Juan Vicente de Güemes Padilla Horcasitas y Aguayo,
2nd Count of Revillagigedo

 

……y who is de San Juan after whom
……………….de islas de San Juan are named?
…………………………..& how did Spaniards

….get here and who, why, how
………………………………….did the blood stop
…………at one pig, how
…………………………..were the war pigs (for once)
…………………………………………………………………..denied
………………………………………………………………….(denuded
divested of covering
made bare?)

……………………………… Coulda been war, glorious
………………………………………………..here in Isla y Archiepelago de San Juan.

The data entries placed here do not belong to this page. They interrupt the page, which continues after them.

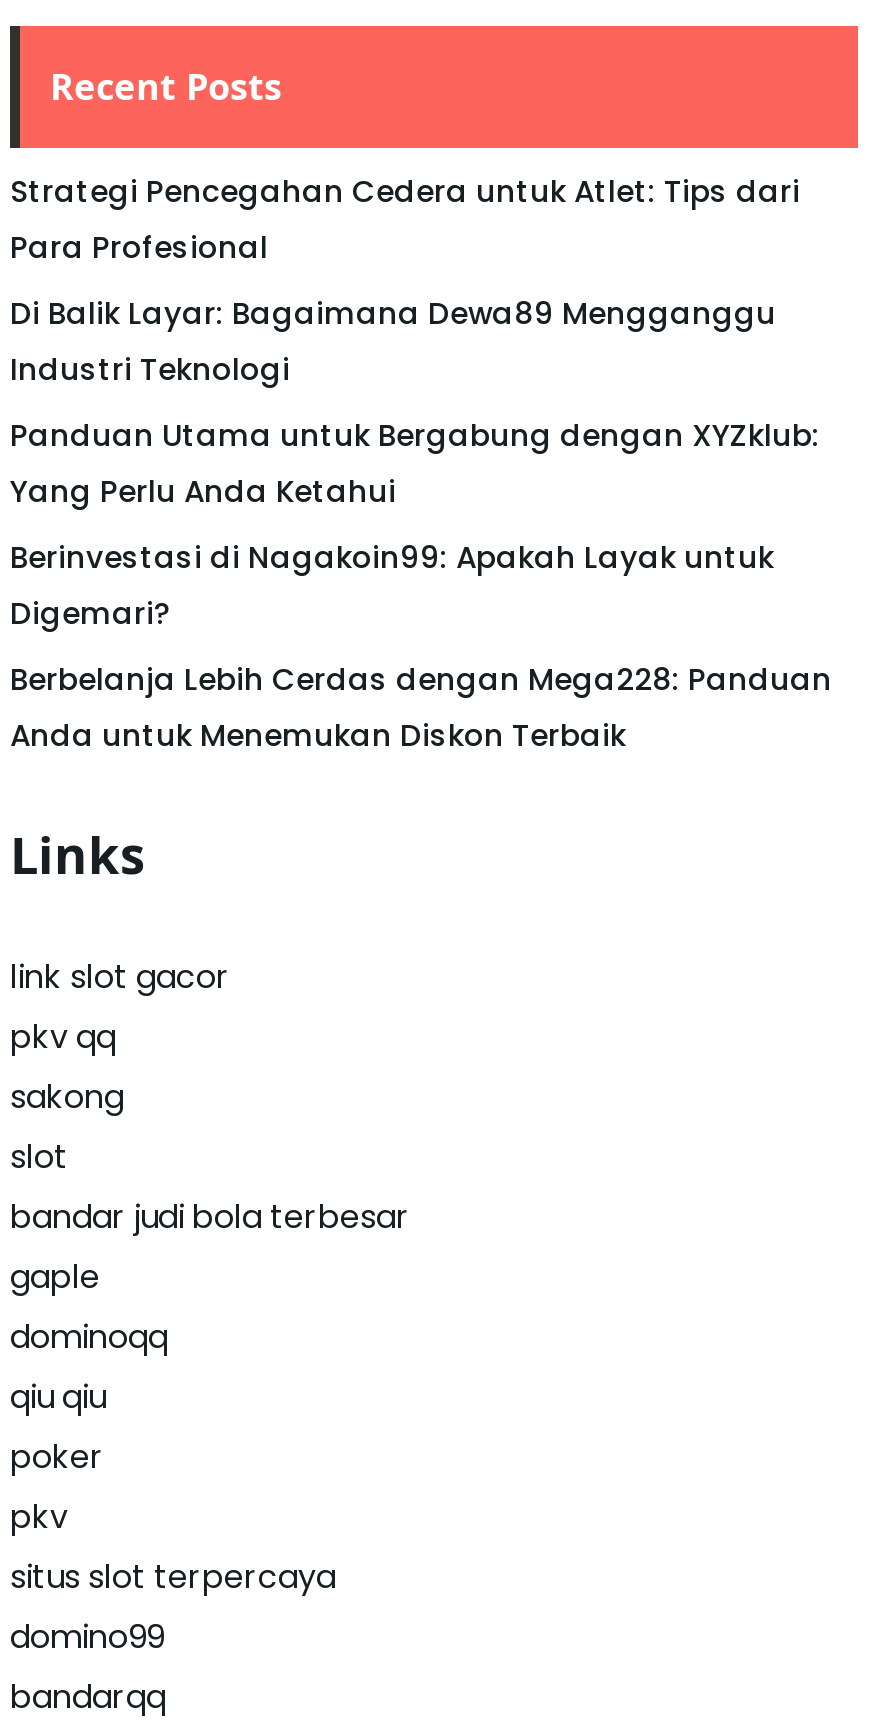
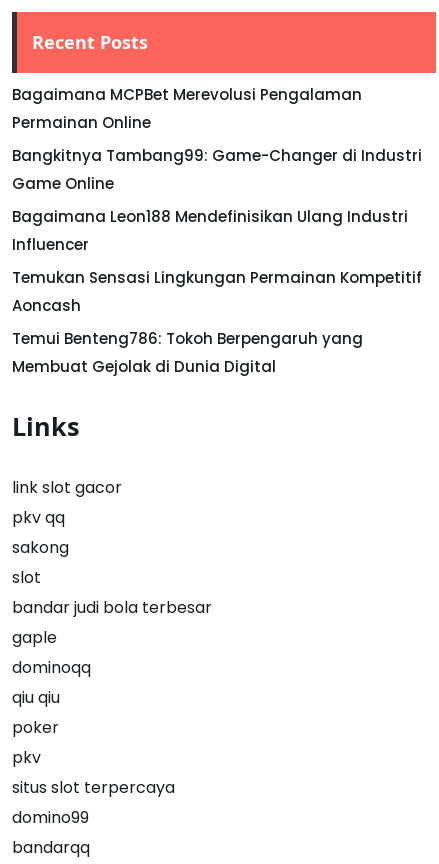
- Strategi Pencegahan Cedera untuk Atlet: Tips dari
- Para Profesional
+ Bagaimana MCPBet Merevolusi Pengalaman
+ Permainan Online

- Di Balik Layar: Bagaimana Dewa89 Mengganggu
- Industri Teknologi
+ Bangkitnya Tambang99: Game-Changer di Industri
+ Game Online

- Panduan Utama untuk Bergabung dengan XYZklub:
- Yang Perlu Anda Ketahui
+ Bagaimana Leon188 Mendefinisikan Ulang Industri
+ Influencer

- Berinvestasi di Nagakoin99: Apakah Layak untuk
- Digemari?
+ Temukan Sensasi Lingkungan Permainan Kompetitif
+ Aoncash

- Berbelanja Lebih Cerdas dengan Mega228: Panduan
- Anda untuk Menemukan Diskon Terbaik
+ Temui Benteng786: Tokoh Berpengaruh yang
+ Membuat Gejolak di Dunia Digital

……………………………….Cannon balls and musket blasts
……………..to scatter the last of the Canis lupis
………………………….the Columbia Black-Tailed Deer, the
…………………………rare Northern Sea Otter (for whom

………..or whose pelt Quimper would trade copper
………..years before Filthy Jerry cd get his
………………………..filthy fingers on it.)
 
 
 
But there’s something in the Cascadia water wd
……………………………………bring out the noble in men
…………………..like Admiral Baynes who’d soon
………………………………………………………be knighted
…………………..who’d refuse Governor Douglass’
…………………………………….August 2, 1859 troop landing order.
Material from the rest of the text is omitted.